Plaintiff filed this action under 35 U.S.C. § 146 to obtain a judicial review of the decision of the Board of Patent Interferences in Interference No. 93,581.

The pertinent part of the Act provides that the “record in the Patent Office shall be admitted on motion of either party * * * and the further cross-examination of the witnesses as the court imposes, without prejudice to the right of the parties to take further testimony.” Plaintiff is thus entitled to a trial de novo of the issues involved in the interference.

In this proceeding, plaintiff seeks to have this Court award to it priority of invention with respect to the counts or *391 claims involved, notwithstanding the adverse decision of the Patent Office. Plaintiff also seeks an order to the Commissioner of Patents directing him to issue to the plaintiff a patent containing as claims the counts at issue.

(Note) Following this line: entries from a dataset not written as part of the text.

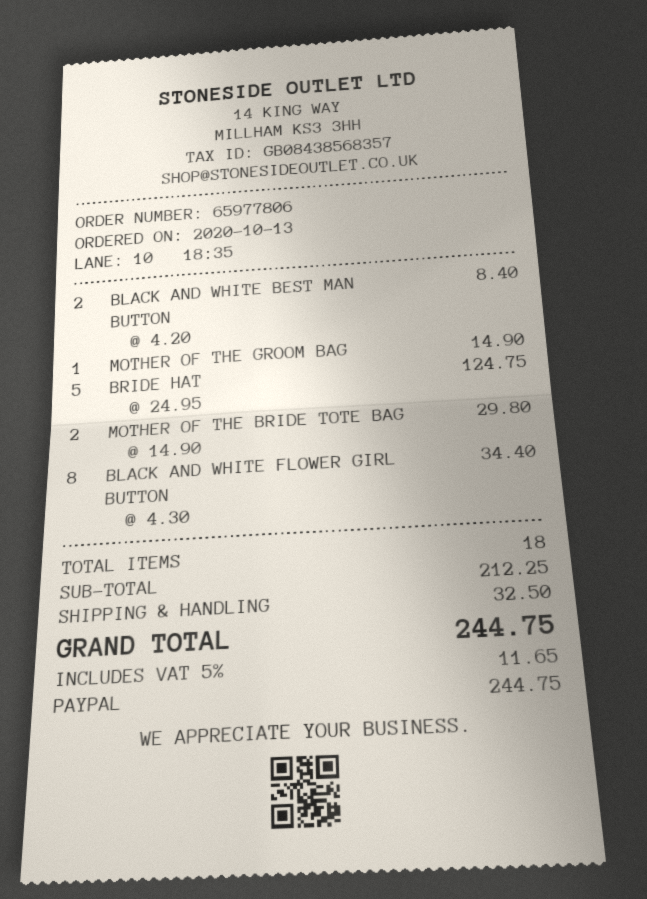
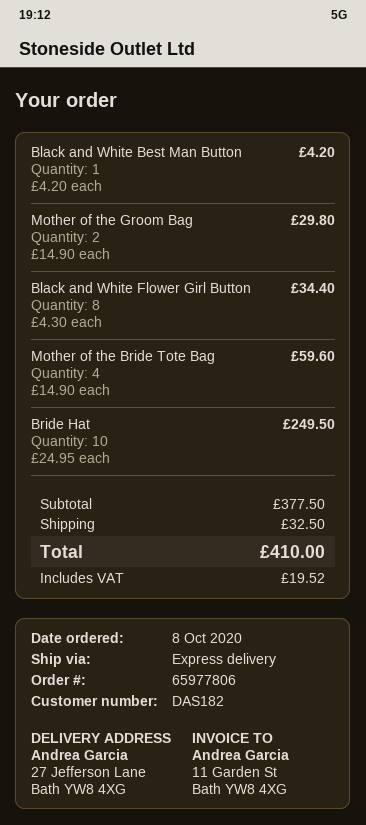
order date: 2020-10-13 -> 2020-10-08
BLACK AND WHITE BEST MAN BUTTON: 2 x 4.20 = 8.40 -> 1 x 4.20 = 4.20
MOTHER OF THE GROOM BAG: 1 x 14.90 = 14.90 -> 2 x 14.90 = 29.80
BRIDE HAT: 5 x 24.95 = 124.75 -> 10 x 24.95 = 249.50
MOTHER OF THE BRIDE TOTE BAG: 2 x 14.90 = 29.80 -> 4 x 14.90 = 59.60
subtotal: 212.25 -> 377.50
tax: 11.65 -> 19.52
total: 244.75 -> 410.00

A statement of the subject matter involved in the Patent Office proceeding and the respective contentions of the parties will be helpful to an understanding of the problems presented by the motion.

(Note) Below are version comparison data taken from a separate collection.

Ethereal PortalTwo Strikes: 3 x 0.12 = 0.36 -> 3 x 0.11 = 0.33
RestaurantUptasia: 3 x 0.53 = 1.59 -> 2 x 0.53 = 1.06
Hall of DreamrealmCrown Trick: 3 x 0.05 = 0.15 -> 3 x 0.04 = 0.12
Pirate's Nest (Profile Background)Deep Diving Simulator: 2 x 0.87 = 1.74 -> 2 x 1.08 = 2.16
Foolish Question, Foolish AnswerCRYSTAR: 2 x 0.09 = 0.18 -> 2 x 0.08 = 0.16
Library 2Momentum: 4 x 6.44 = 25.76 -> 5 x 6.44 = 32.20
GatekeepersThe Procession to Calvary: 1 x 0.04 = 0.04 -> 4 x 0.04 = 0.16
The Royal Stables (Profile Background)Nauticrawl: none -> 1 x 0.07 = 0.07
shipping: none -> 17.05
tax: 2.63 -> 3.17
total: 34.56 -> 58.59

The subject matter of the counts is a textile yarn product comprised of continuous multifilaments which are entangled with one another along the length of the yarn, the filaments being essentially free from ring-like or other filament loops, and the yarn having a so-called “coherency factor” of a given value. The coherency factor is measured in accordance with a test specially devised by Bunting and Nelson (hook-drop test) and described in the patent. In all but one of the counts, the yarn may be twisted. Count 4 requires that there be no twist. Count 6 affirmatively requires a twist.

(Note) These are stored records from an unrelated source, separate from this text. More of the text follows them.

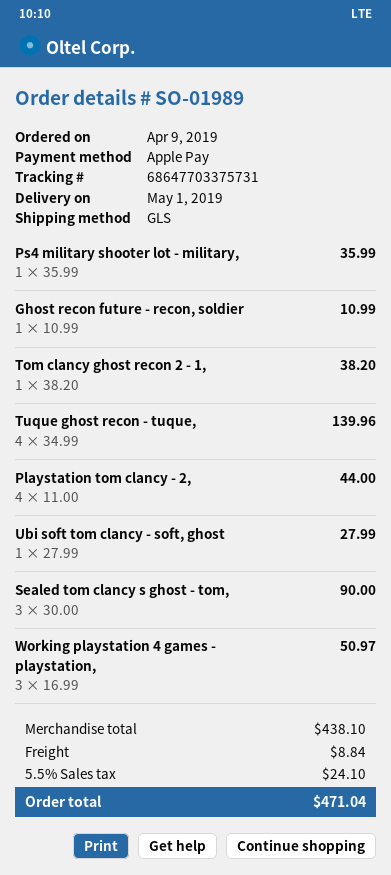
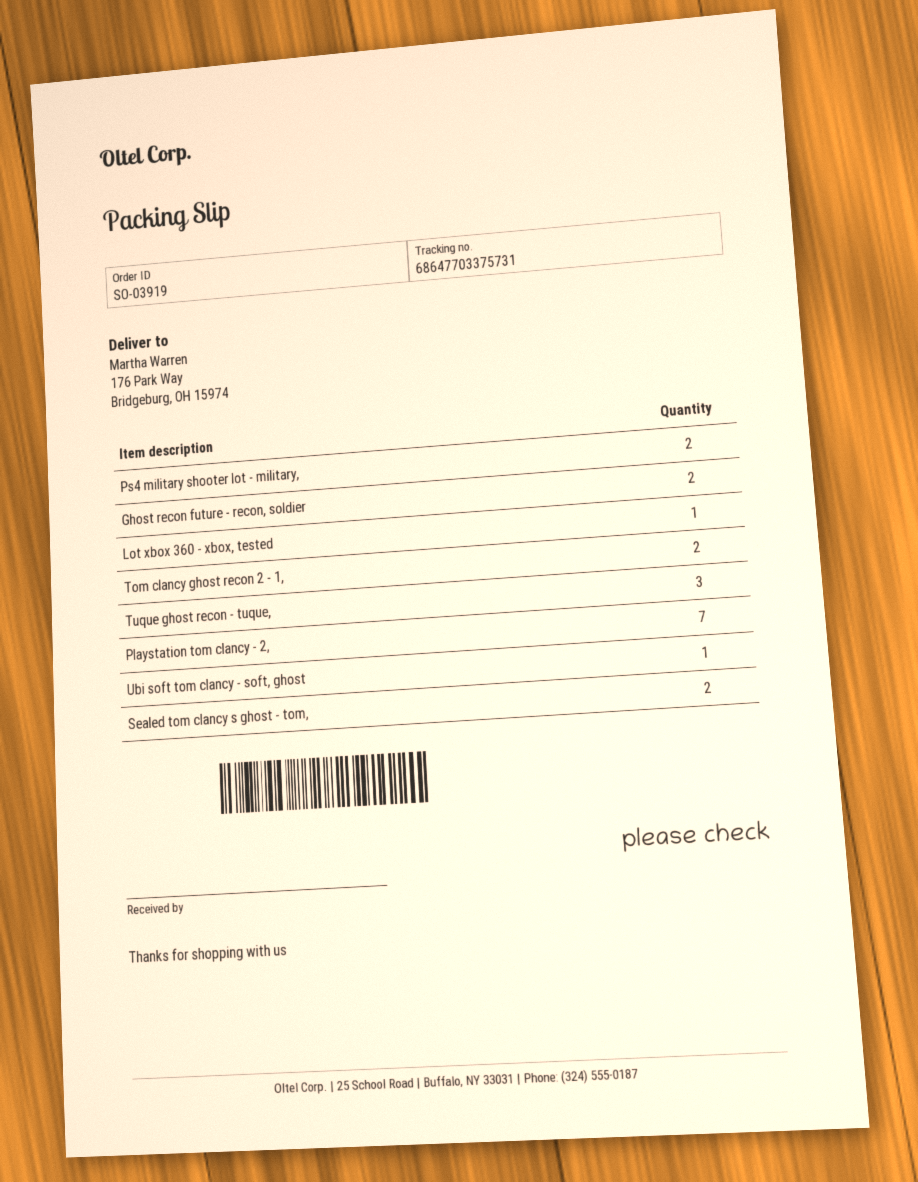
order number: SO-01989 -> SO-03919
Ps4 military shooter lot - military,: 1 -> 2
Ghost recon future - recon, soldier: 1 -> 2
Tom clancy ghost recon 2 - 1,: 1 -> 2
Tuque ghost recon - tuque,: 4 -> 3
Playstation tom clancy - 2,: 4 -> 7
Sealed tom clancy s ghost - tom,: 3 -> 2
Working playstation 4 games - playstation,: 3 -> none
Lot xbox 360 - xbox, tested: none -> 1

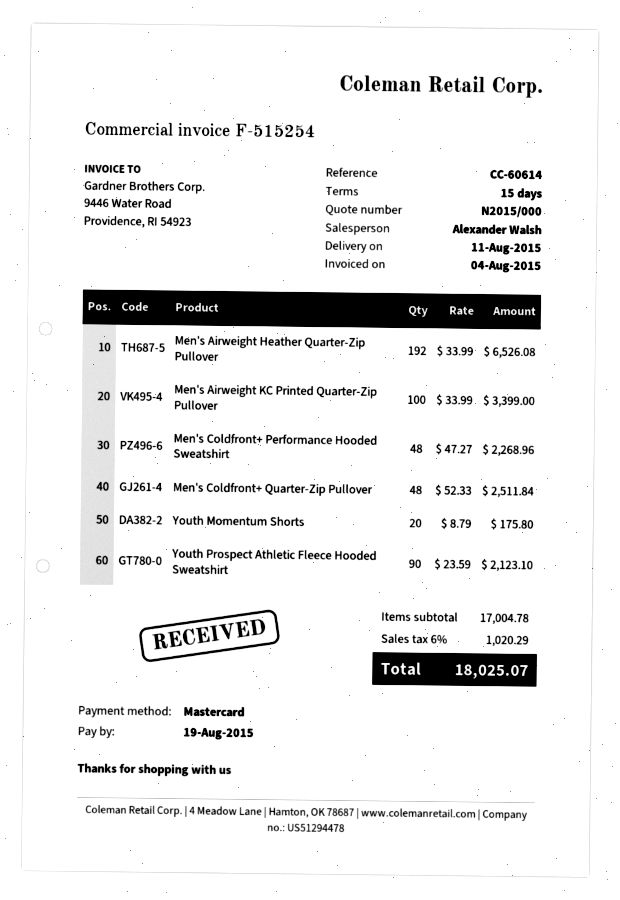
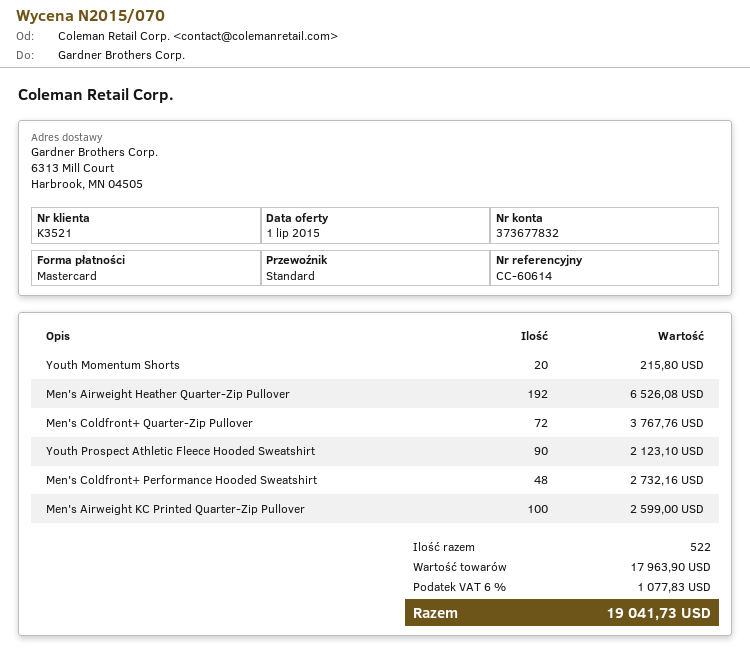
quote number: N2015/000 -> N2015/070
Men's Airweight KC Printed Quarter-Zip Pullover: 100 for 3399.00 -> 100 for 2599.00
Men's Coldfront+ Performance Hooded Sweatshirt: 48 for 2268.96 -> 48 for 2732.16
Men's Coldfront+ Quarter-Zip Pullover: 48 for 2511.84 -> 72 for 3767.76
Youth Momentum Shorts: 20 for 175.80 -> 20 for 215.80
subtotal: 17004.78 -> 17963.90
tax: 6% = 1020.29 -> 6% = 1077.83
total: 18025.07 -> 19041.73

It is the theory of plaintiff that in 1952 Richard Dyer, plaintiff’s assignor, was requested to make a so-called novelty yarn which was intended to be used to weave a novelty fabric. Such fabrics are those having unusual surface effects of one kind or another. Dyer thereupon devised a method and apparatus for making such a yarn, which plaintiff calls an intermittently lofted yarn (ILY). A lofted yarn is one having a relatively large bulk. It is entangled but it has a multitude of filament loops along its surface which make it bulky. It was previously known to make such lofted yarn by introducing a bundle of continuous multifilaments of spun yarn to an air jet, the jet serving to entangle the multifilaments one with another, and withdrawing such yarn therefrom at a rate which was less than the rate of feed.

An intermittently lofted yarn (ILY) is one in which there are distinct segments of yarn which is both entangled and lofted alternating with distinct segments of entangled yarn which is not lofted and free of filament loops. The process Dyer employed in making ILY yarn was to utilize existing lofting equipment by which yarn was fed through an air jet at a greater rate than it was withdrawn therefrom, but Dyer modified this apparatus to alter the relative rates of in-put and take-up yarn speeds by periodically reducing the in-put yarn speed so as to equal the take-up yarn speed and concurrently applying tension on the yarn as it passed through the jet. This equalization of yarn speeds and application of tension produced the periodic entangled non-bulked loop-free segments of the yarn.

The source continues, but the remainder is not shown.